After careful consideration I'd have to say that reliable clincher tires are by far the best innovation. It used to be that unless you sprung for a Continental Gran Prix you couldn't get any mileage or flat resistance from a clincher and some would simply blow off the rims when you were riding along. That's fun let me tell you. Now there are dozens of good tires on the market and while most of them don't wear anywhere near as good as the Gran Prix (3,000 mile if you rotated them) they all are as flat resistant and have as good traction in most conditions.

I bought the second set of DuraAce STI shifters that were in northern California so I've been using them for a long time. I really don't see the point in them unless you're racing. Bar end shifting is just as good, lighter and cheaper. There's been ONE time that I wished that I didn't have to move my hands off of the brake levers to work the bar end. And old style brake levers are a whole lot more comfortable to me and you can grab them more securely when you're jamming up a hill in the wrong gear (and don't tell me about STI shifting because everyone does that regardless of their shifting system.)

I'm still riding a Selle San Marco Regal Saddle and probably will until I die. I've used others and some are OK but the Regal is reliable.

Frame material hasn't improved cycling, it has made it different. You can climb a tiny bit better because of the smoother ride of carbon and it's lighter weight. Aluminum is even lighter but there's a reliability problem with superlight aluminum frames. Steel is STILL the best choice for a bike frame you intend to keep and ride forever.

You could say that wheels have improved because no one sits around after a ride truing a wheel anymore. But the fact is that "good" rims now are heavier, maybe a great deal heavier, than they were 15 yeas ago. 390 gram clincher rims were common then. Now it's more like 450 grams. And the rims are deeper and hence stiffer so that they remain straight when spoked properly a whole lot longer.

After good clincher tires a close second has got to be Freehubs. Back when you were riding 7-speeds the axle's on anything below the level of Campy would break at pretty short intervals. The quick release held everything together but the wheel would wobble around under power and was a pain in the butt. Feehubs put a third bearing much closer to the right hand dropout. Broken axles almost disappeared.

Derailleurs have gotten a lot more reliable.

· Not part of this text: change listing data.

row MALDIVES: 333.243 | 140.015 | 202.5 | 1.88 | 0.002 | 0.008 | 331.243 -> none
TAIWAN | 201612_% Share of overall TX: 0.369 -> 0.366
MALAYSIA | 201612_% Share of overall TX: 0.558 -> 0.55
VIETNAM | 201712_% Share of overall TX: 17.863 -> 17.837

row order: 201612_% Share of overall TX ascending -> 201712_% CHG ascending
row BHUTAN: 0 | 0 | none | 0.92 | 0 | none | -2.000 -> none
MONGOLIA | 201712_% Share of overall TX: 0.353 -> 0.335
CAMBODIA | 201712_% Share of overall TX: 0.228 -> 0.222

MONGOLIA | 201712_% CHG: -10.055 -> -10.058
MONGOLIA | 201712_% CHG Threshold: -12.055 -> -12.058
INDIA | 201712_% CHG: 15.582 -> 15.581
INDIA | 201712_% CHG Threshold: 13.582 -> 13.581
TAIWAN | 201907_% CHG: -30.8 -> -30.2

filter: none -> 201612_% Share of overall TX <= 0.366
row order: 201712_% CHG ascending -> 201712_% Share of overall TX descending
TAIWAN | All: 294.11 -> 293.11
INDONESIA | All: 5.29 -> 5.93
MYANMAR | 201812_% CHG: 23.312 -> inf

Before a new Campy, Huret or Shimano DuraAce would shift very good for a while. They it would shift OK for a while longer and then all but the Campy would get so much play in the joints that it would be almost impossible to guess at the shift lever position for any specific gear. Today even the lowest catagory stuff can shift better than those old Campy Record and Super Record derailleurs.

I like the padded handlebar tape a lot better than the celuloid ribbons that were used in the 70's. And seat posts generally work well without slipping all the time. And most framebuilders use the same size seat posts now instead of every 0.2 mm from 25 mm to 32 mm.

There have been some noticible changes in cycling in the last 10 years but the real things we needed - better tires, freehubs which added a bearing to the rear wheel and reliable derailleurs have really been the stuff that was needed.

howsteepisit 01-10-07 06:28 PM

Great thoughts, cyclingtom!

Red Baron 01-10-07 06:53 PM


Dogbait 01-10-07 10:44 PM

eBay!!!!!!!!!!!!!!!!!! Without eBay, we could not find decent shifters!

:D :D :D

big john 01-10-07 10:58 PM

More than 10 years, but clipless pedals are one thing that would be hard to give up. I remember numb feet, especially in the cold, with toe straps.

Bud Bent 01-10-07 11:10 PM

All the new recumbents, of course.

BluesDawg 01-10-07 11:14 PM

Brifters are great...
...for me to poop on!

big john 01-10-07 11:19 PM

I have the Ultegra 10speed triple on my new bike and those things sure shift great. Fingertip touch, really. I have bar-ends on one bike, down tube shifters on another, and those new brifters are sweet.